*** SUPPLIED DATA Section Begins ***

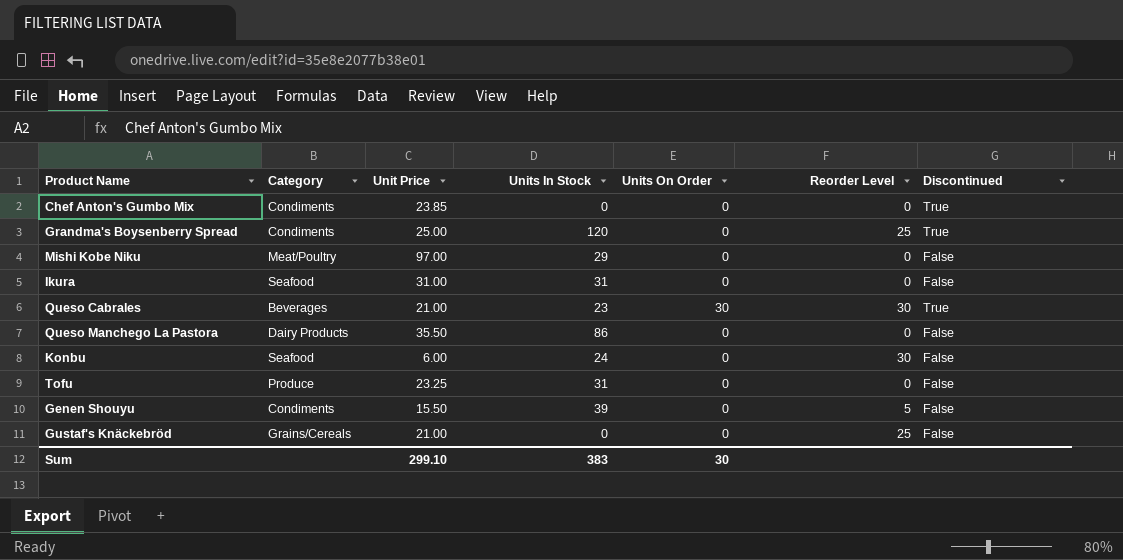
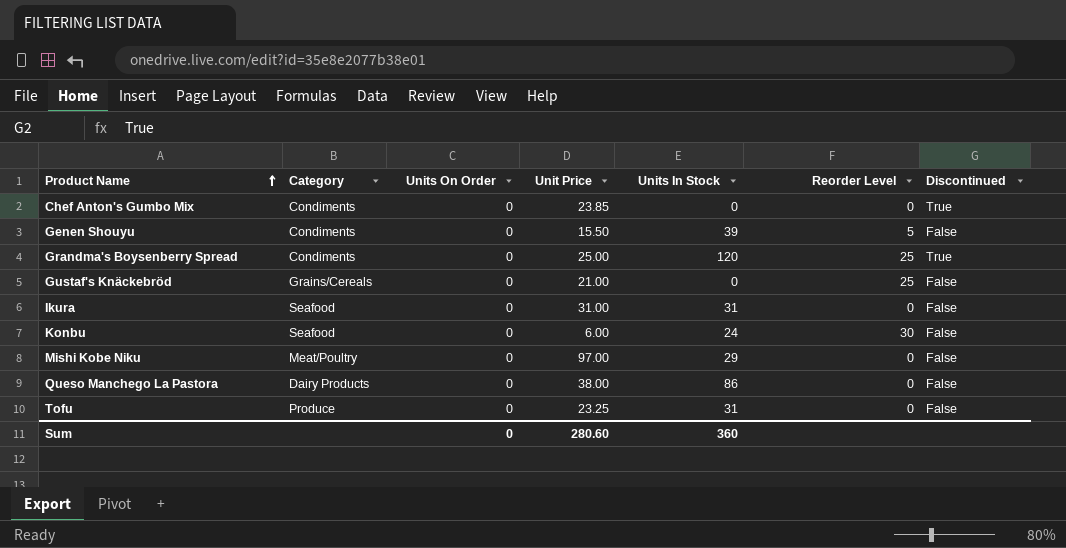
row order: none -> Product Name ascending
column Units On Order | position: 5 -> 3
row Queso Cabrales: Beverages | 21.00 | 23 | 30 | 30 | True -> none
Queso Manchego La Pastora | Unit Price: 35.50 -> 38.00
Sum | Units On Order: 30 -> 0
Sum | Unit Price: 299.10 -> 280.60
Sum | Units In Stock: 383 -> 360

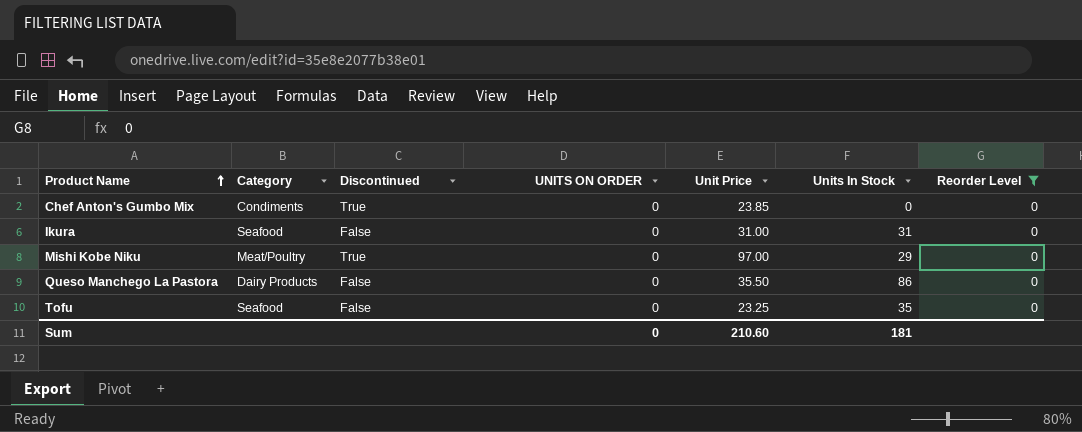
filter: none -> Reorder Level = 0
column Discontinued | position: 7 -> 3
column name: Units On Order -> UNITS ON ORDER
Mishi Kobe Niku | Discontinued: False -> True
Queso Manchego La Pastora | Unit Price: 38.00 -> 35.50
Tofu | Category: Produce -> Seafood
Tofu | Units In Stock: 31 -> 35
Sum | Unit Price: 280.60 -> 210.60
Sum | Units In Stock: 360 -> 181

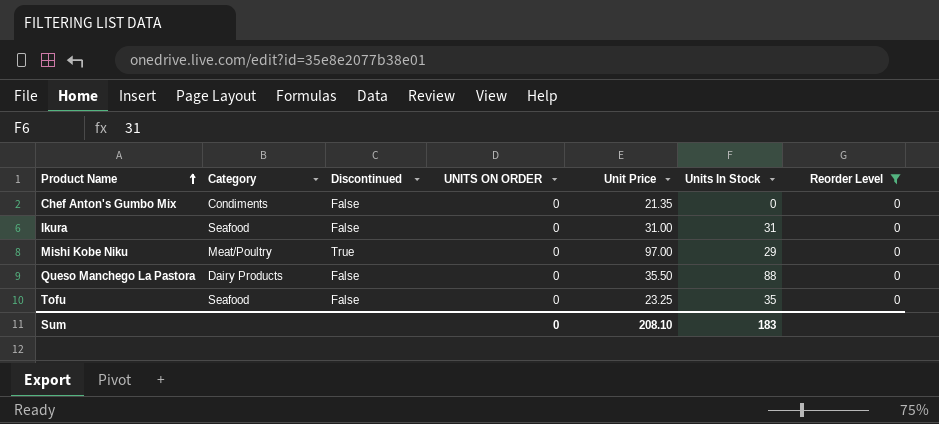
Chef Anton's Gumbo Mix | Discontinued: True -> False
Chef Anton's Gumbo Mix | Unit Price: 23.85 -> 21.35
Queso Manchego La Pastora | Units In Stock: 86 -> 88
Sum | Unit Price: 210.60 -> 208.10
Sum | Units In Stock: 181 -> 183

*** SUPPLIED DATA Section Ends ***

● WHAT YOU NEED TO DO: Working from the entries above, reproduce exactly and only the lines beginning with the line that has "Sum | Units In Stock: 383 -> 360" and ending with the line that has "Tofu | Units In Stock: 31 -> 35"; omit all pictures.

● COMPLETED TASK:
Sum | Units In Stock: 383 -> 360

filter: none -> Reorder Level = 0
column Discontinued | position: 7 -> 3
column name: Units On Order -> UNITS ON ORDER
Mishi Kobe Niku | Discontinued: False -> True
Queso Manchego La Pastora | Unit Price: 38.00 -> 35.50
Tofu | Category: Produce -> Seafood
Tofu | Units In Stock: 31 -> 35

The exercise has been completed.